(Collection entries)
------
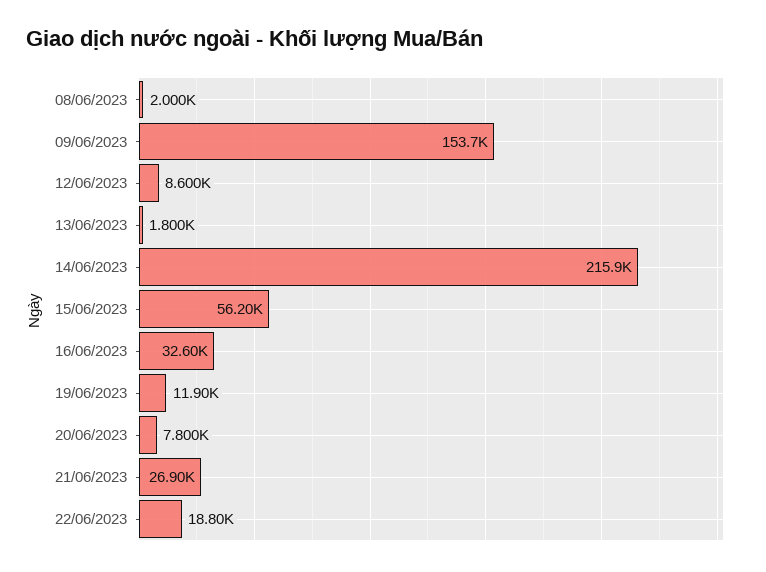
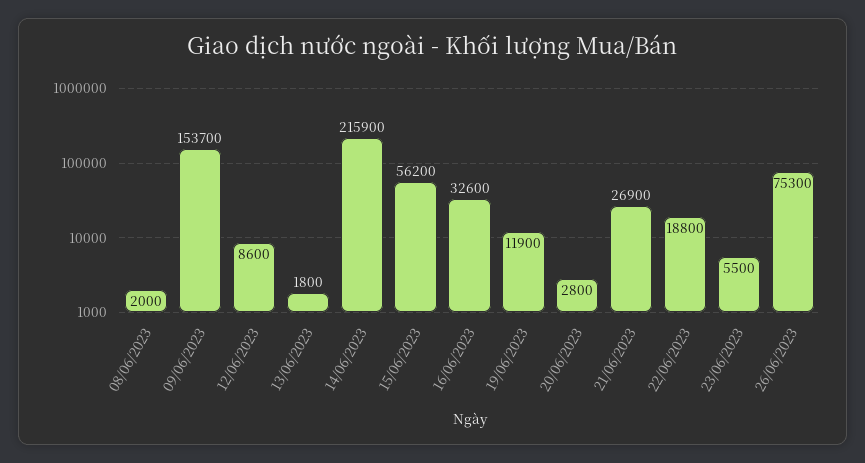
20/06/2023: 7800 -> 2800
23/06/2023: none -> 5500
26/06/2023: none -> 75300

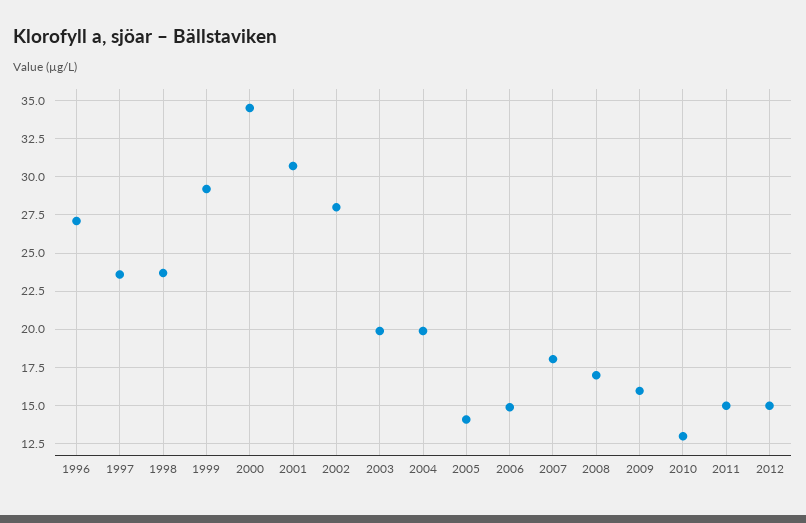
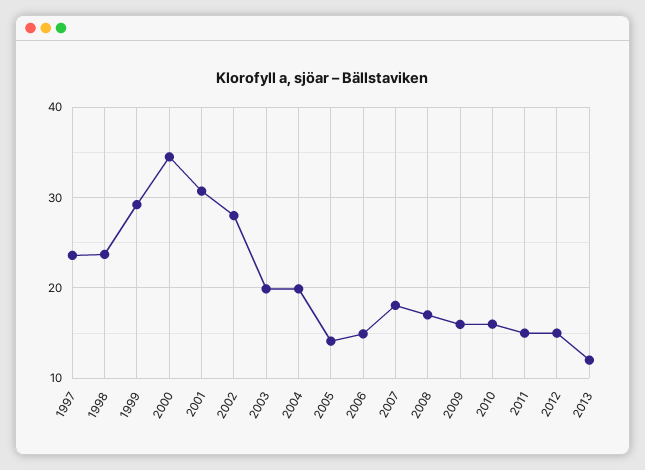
1996: 27 -> none
2010: 13 -> 16
2013: none -> 12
------
-- What is expected --
Return each line above exactly; any pictures are to be skipped.

-- Output for this task --
20/06/2023: 7800 -> 2800
23/06/2023: none -> 5500
26/06/2023: none -> 75300

1996: 27 -> none
2010: 13 -> 16
2013: none -> 12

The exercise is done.